─── Records to use
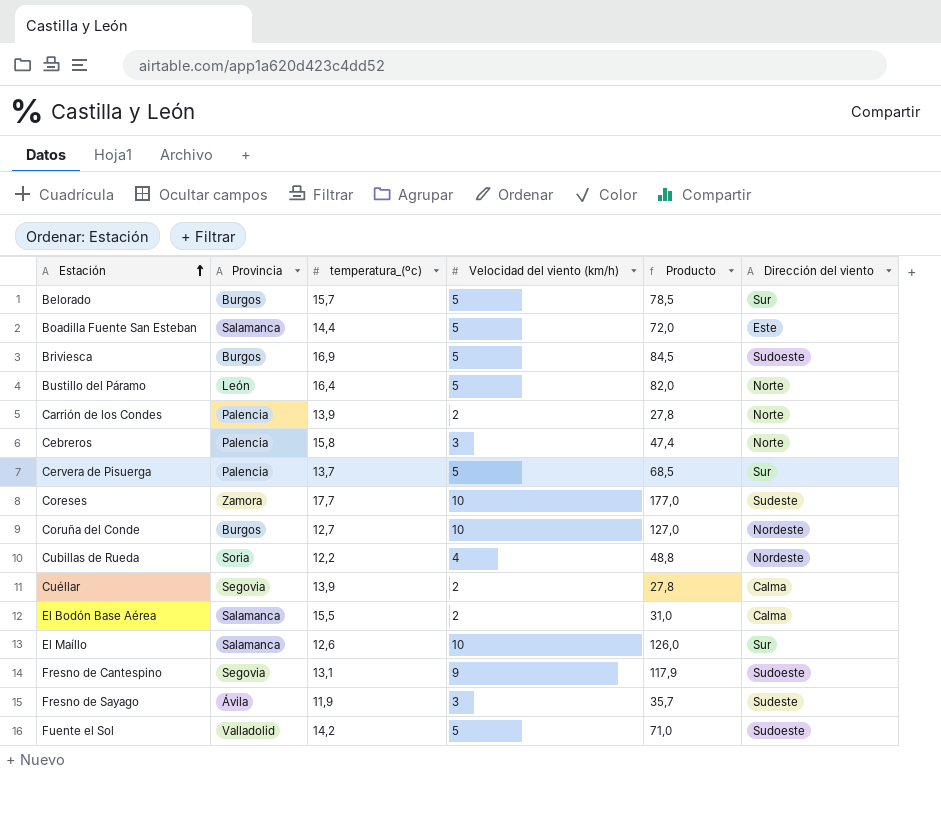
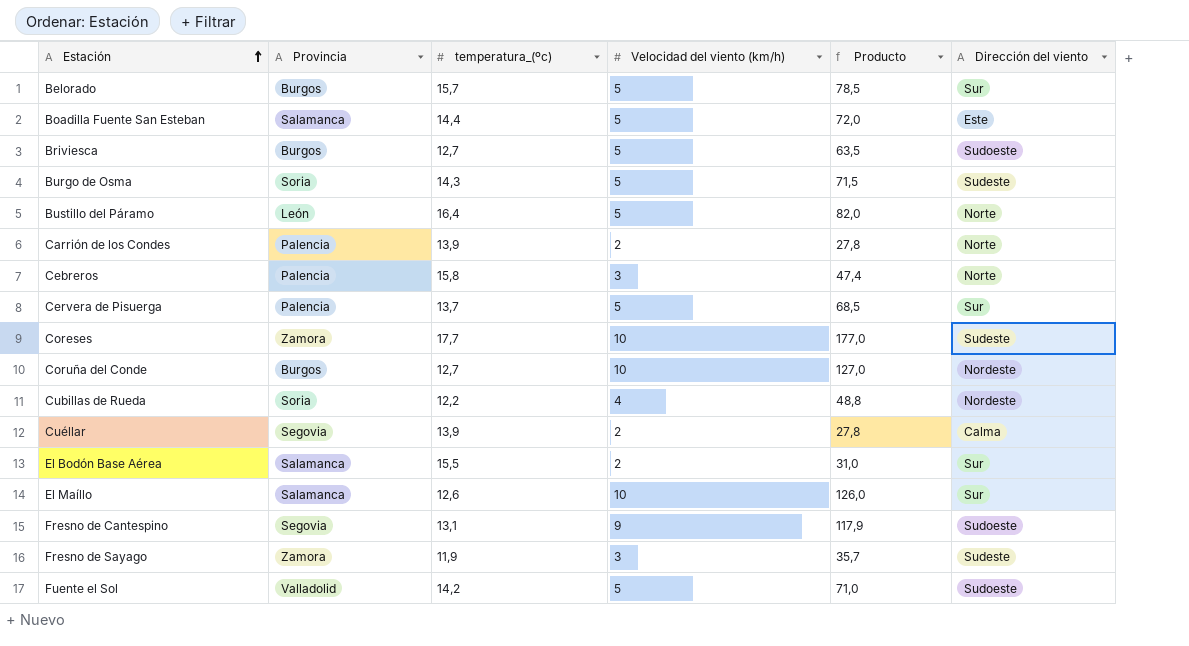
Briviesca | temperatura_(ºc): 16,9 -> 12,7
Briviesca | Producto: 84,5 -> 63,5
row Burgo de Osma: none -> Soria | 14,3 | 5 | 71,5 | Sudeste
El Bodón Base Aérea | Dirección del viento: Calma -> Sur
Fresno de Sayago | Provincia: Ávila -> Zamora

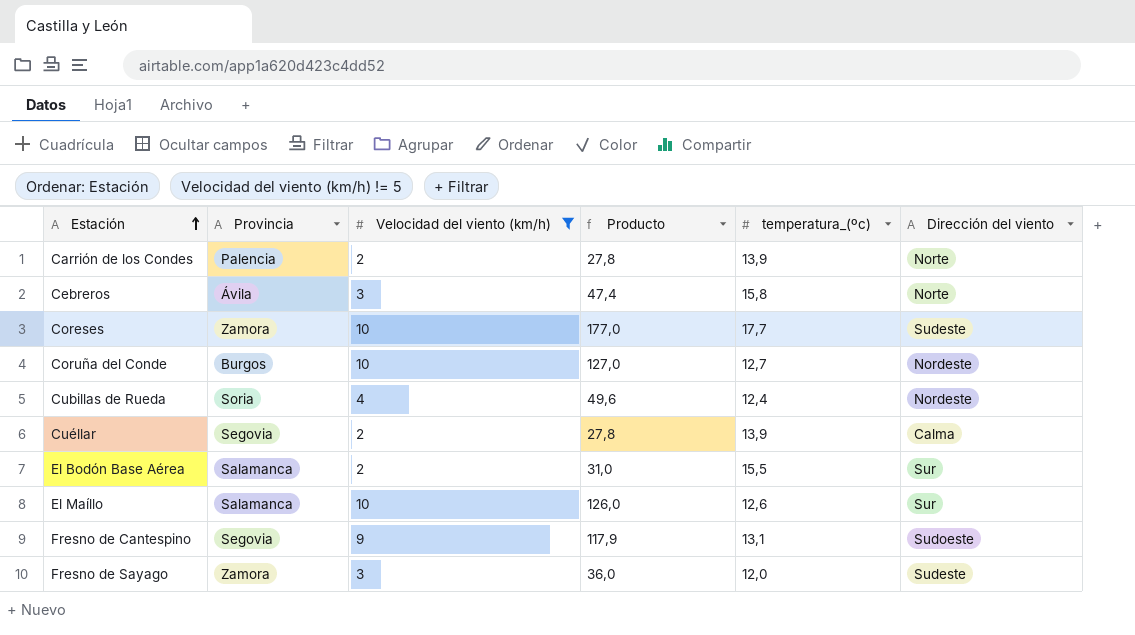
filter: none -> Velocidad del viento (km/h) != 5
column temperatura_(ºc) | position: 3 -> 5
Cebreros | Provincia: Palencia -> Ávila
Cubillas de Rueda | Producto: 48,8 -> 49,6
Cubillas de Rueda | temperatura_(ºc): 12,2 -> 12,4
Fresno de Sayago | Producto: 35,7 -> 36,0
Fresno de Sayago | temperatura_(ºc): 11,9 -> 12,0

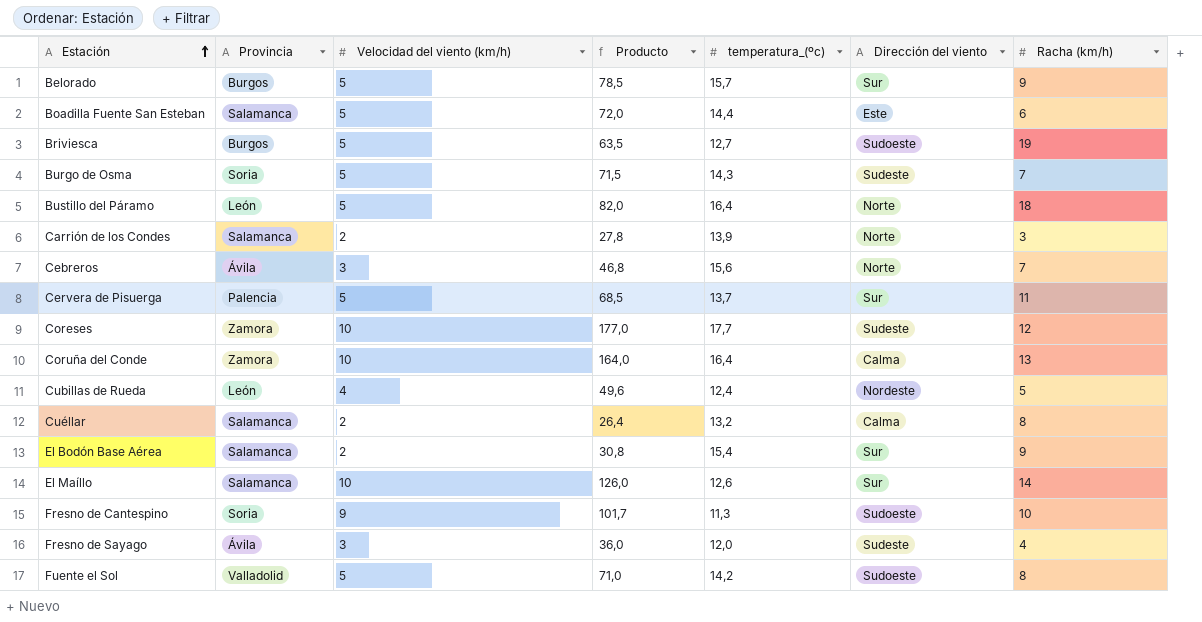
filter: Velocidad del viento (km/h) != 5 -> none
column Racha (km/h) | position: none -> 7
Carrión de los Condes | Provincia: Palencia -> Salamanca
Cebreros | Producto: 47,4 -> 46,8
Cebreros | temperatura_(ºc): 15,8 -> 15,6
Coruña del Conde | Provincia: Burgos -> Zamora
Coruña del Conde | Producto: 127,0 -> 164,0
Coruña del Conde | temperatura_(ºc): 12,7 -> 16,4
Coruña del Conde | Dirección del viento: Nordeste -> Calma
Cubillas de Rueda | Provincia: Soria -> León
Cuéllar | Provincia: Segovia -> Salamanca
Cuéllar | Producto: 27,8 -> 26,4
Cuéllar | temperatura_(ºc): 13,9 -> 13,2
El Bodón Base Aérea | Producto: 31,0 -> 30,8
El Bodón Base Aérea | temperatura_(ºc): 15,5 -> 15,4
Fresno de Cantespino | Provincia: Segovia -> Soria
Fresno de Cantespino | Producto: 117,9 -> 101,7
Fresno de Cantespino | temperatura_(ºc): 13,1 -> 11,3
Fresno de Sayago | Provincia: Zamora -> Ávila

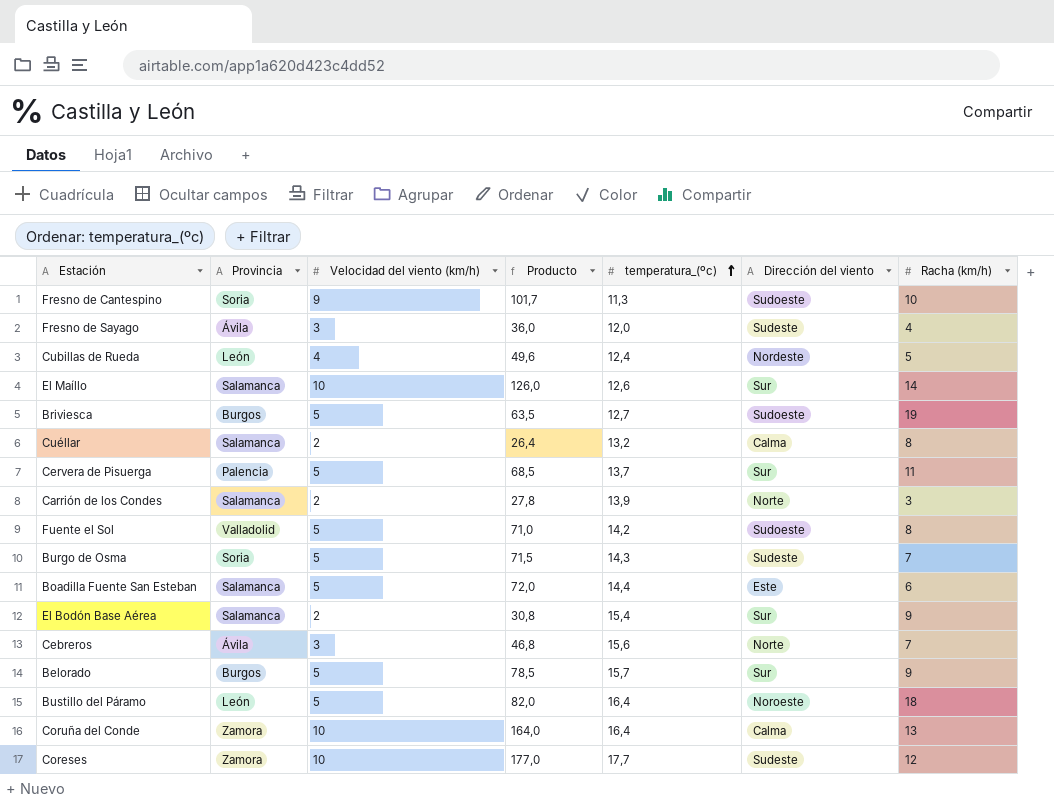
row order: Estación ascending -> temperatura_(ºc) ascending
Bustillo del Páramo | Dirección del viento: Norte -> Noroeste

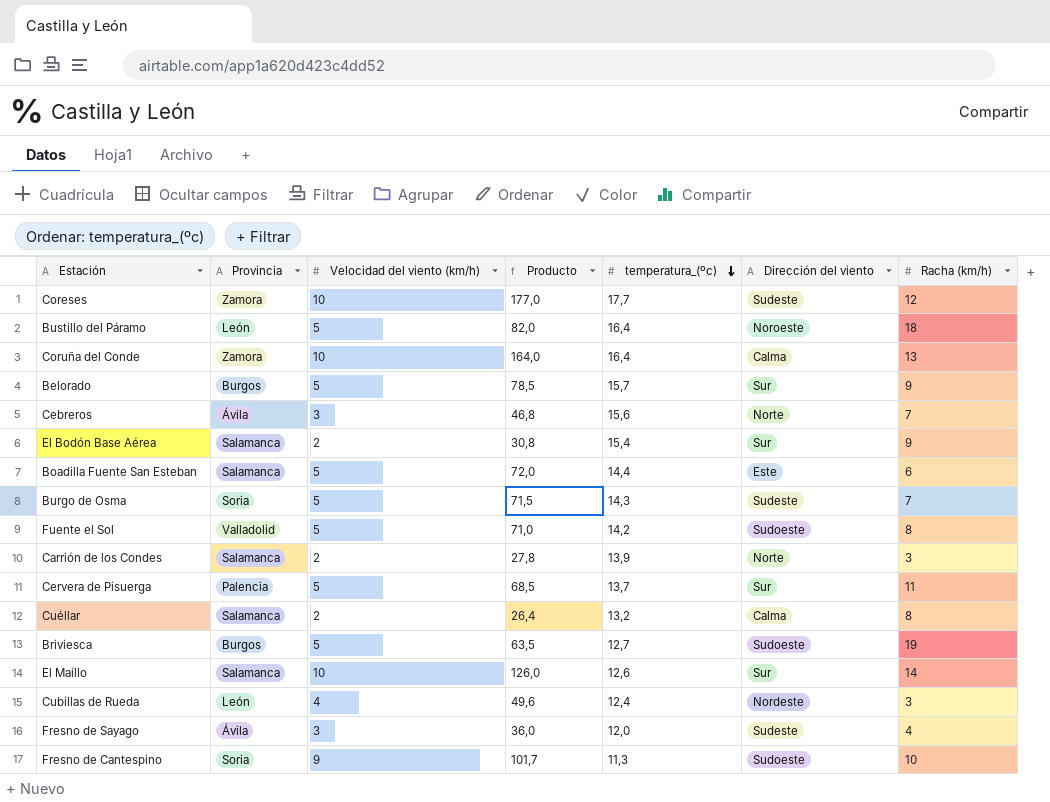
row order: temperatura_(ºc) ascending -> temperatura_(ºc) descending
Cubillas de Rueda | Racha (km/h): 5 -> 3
──────
─── Records to use
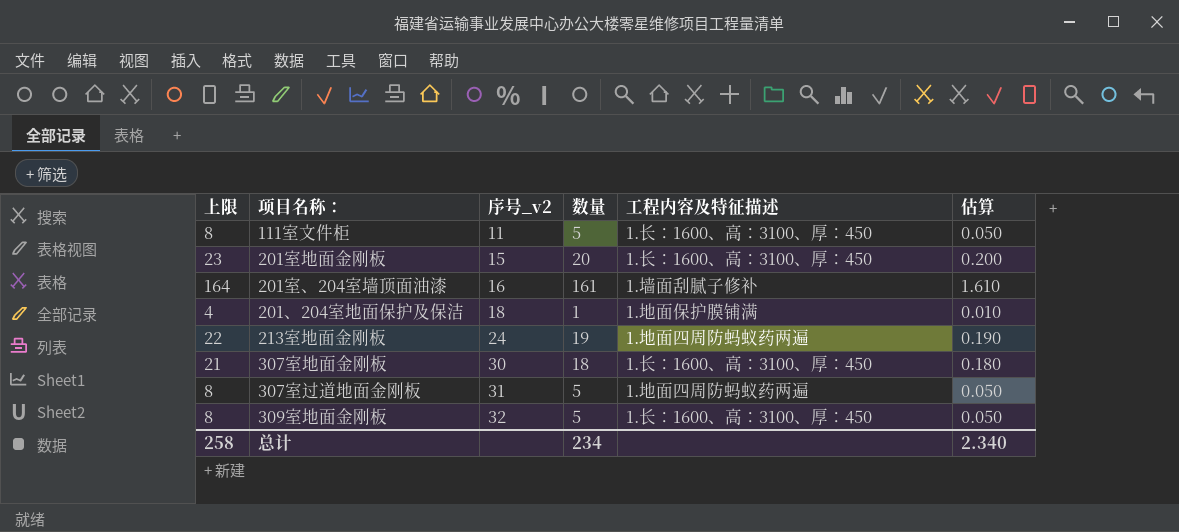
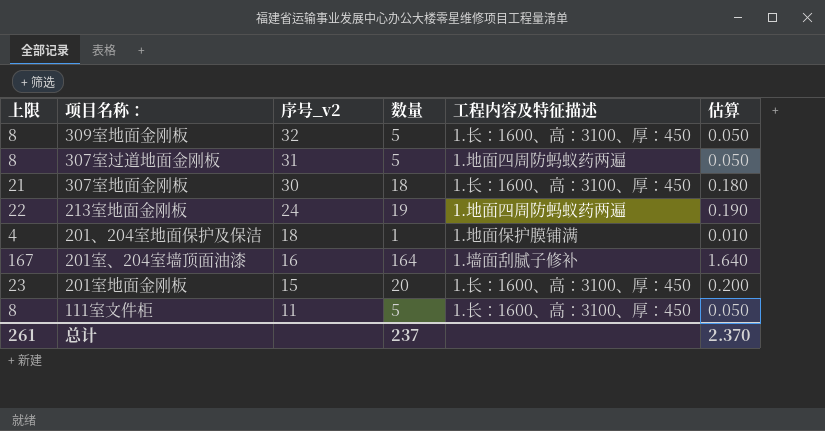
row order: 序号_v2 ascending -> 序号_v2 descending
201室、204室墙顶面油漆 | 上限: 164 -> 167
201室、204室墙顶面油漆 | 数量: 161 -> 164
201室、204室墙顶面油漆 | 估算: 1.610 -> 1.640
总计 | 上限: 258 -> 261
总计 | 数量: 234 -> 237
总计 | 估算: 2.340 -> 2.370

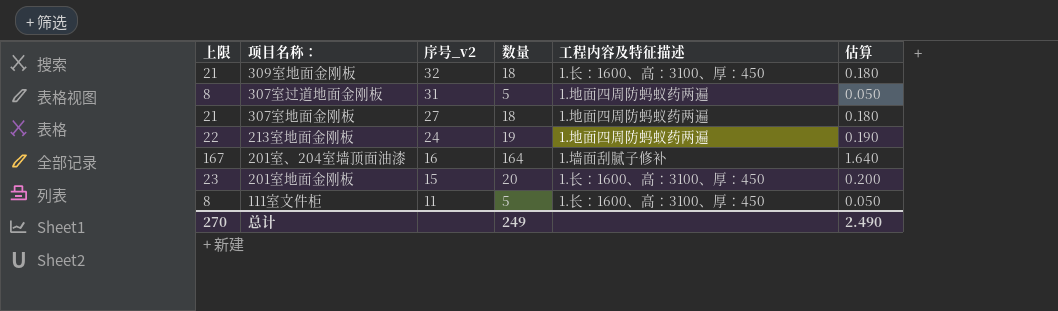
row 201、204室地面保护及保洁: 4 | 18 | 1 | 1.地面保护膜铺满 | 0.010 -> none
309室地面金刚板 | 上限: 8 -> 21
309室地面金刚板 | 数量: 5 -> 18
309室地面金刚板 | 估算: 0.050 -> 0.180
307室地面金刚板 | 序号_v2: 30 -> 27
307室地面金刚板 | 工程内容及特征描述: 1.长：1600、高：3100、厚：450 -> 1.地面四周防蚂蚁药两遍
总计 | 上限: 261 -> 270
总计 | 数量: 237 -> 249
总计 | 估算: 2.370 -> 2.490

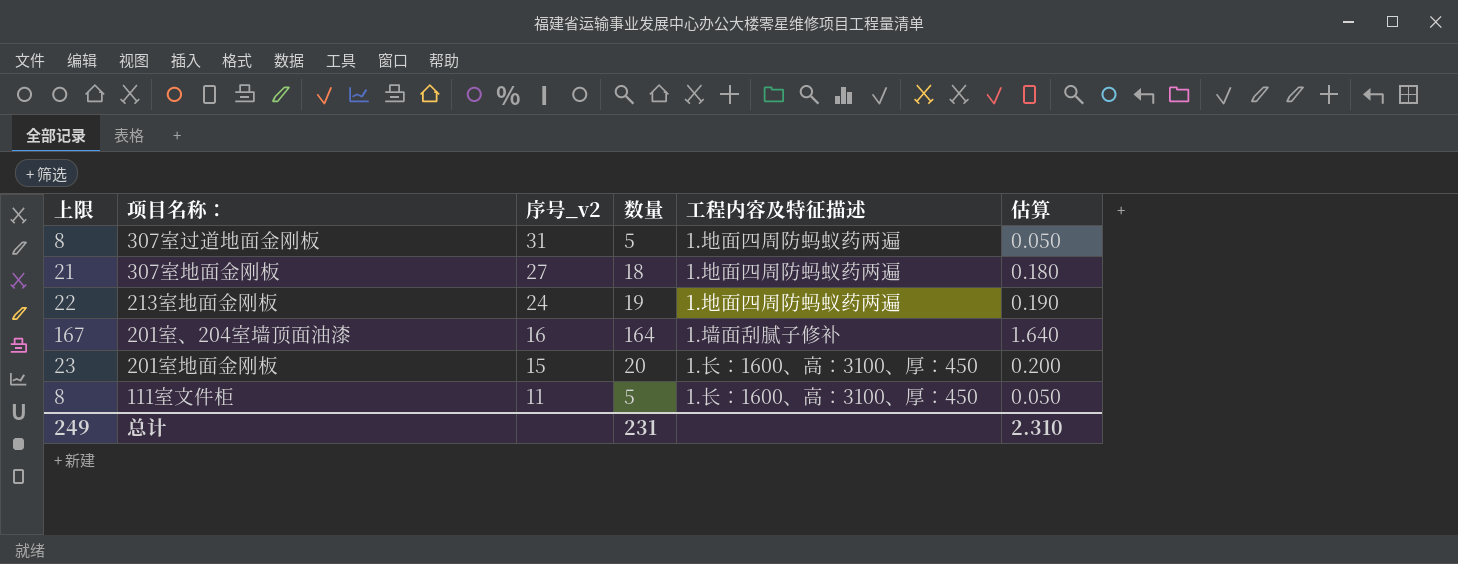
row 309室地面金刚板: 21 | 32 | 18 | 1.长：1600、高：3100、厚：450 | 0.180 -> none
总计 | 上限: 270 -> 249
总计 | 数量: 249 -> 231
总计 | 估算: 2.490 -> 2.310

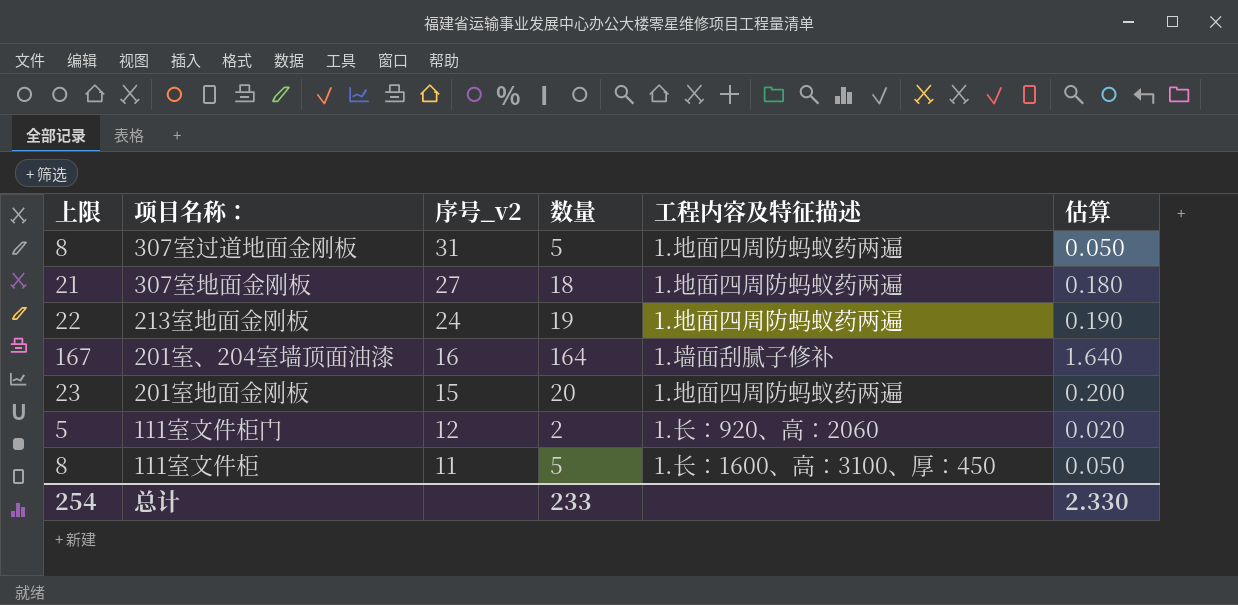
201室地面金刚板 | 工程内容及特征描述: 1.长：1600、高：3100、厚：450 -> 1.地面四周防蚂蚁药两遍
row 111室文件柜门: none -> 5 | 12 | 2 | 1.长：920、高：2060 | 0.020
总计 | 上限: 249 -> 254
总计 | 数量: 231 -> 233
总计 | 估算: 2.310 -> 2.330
──────
─── Records to use
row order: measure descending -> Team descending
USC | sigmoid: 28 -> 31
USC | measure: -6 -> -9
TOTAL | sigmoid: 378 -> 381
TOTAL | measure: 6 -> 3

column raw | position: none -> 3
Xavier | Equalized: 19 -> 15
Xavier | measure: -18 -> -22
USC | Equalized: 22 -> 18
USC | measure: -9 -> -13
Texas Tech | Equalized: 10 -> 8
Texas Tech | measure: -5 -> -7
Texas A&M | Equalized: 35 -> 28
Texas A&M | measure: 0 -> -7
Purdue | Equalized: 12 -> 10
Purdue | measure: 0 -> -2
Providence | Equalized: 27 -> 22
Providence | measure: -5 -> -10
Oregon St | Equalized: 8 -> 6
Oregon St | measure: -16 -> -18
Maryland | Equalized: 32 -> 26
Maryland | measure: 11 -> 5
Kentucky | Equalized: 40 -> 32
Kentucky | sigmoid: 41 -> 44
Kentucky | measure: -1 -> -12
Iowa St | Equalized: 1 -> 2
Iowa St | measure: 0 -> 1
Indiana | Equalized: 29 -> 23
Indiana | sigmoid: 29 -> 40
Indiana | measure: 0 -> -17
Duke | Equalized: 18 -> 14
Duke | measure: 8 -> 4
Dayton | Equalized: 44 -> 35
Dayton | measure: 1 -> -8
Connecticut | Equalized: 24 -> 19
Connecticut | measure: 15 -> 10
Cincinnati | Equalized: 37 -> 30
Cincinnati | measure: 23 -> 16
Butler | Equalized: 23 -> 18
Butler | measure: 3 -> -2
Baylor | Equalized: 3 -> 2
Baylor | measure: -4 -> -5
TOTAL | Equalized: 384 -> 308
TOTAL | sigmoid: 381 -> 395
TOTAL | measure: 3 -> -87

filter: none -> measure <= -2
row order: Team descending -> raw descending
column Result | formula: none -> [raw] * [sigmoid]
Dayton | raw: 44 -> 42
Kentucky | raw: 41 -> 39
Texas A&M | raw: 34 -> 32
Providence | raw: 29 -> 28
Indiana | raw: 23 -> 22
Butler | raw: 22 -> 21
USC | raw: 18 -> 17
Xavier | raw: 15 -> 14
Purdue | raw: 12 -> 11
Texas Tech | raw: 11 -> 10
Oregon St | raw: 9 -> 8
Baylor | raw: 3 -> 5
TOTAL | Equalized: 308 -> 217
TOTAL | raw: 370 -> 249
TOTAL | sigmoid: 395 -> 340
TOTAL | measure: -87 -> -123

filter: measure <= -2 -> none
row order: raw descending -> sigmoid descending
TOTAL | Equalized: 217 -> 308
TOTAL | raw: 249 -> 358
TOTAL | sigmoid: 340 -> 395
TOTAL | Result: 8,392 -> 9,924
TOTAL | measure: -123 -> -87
──────
Aim of the exercise — Print again the lines of the entries above that fall between the line holding "USC | measure: -6 -> -9" and the line holding "Texas A&M | Equalized: 35 -> 28", inclusive, exactly as they stand.

Expected answer —
USC | measure: -6 -> -9
TOTAL | sigmoid: 378 -> 381
TOTAL | measure: 6 -> 3

column raw | position: none -> 3
Xavier | Equalized: 19 -> 15
Xavier | measure: -18 -> -22
USC | Equalized: 22 -> 18
USC | measure: -9 -> -13
Texas Tech | Equalized: 10 -> 8
Texas Tech | measure: -5 -> -7
Texas A&M | Equalized: 35 -> 28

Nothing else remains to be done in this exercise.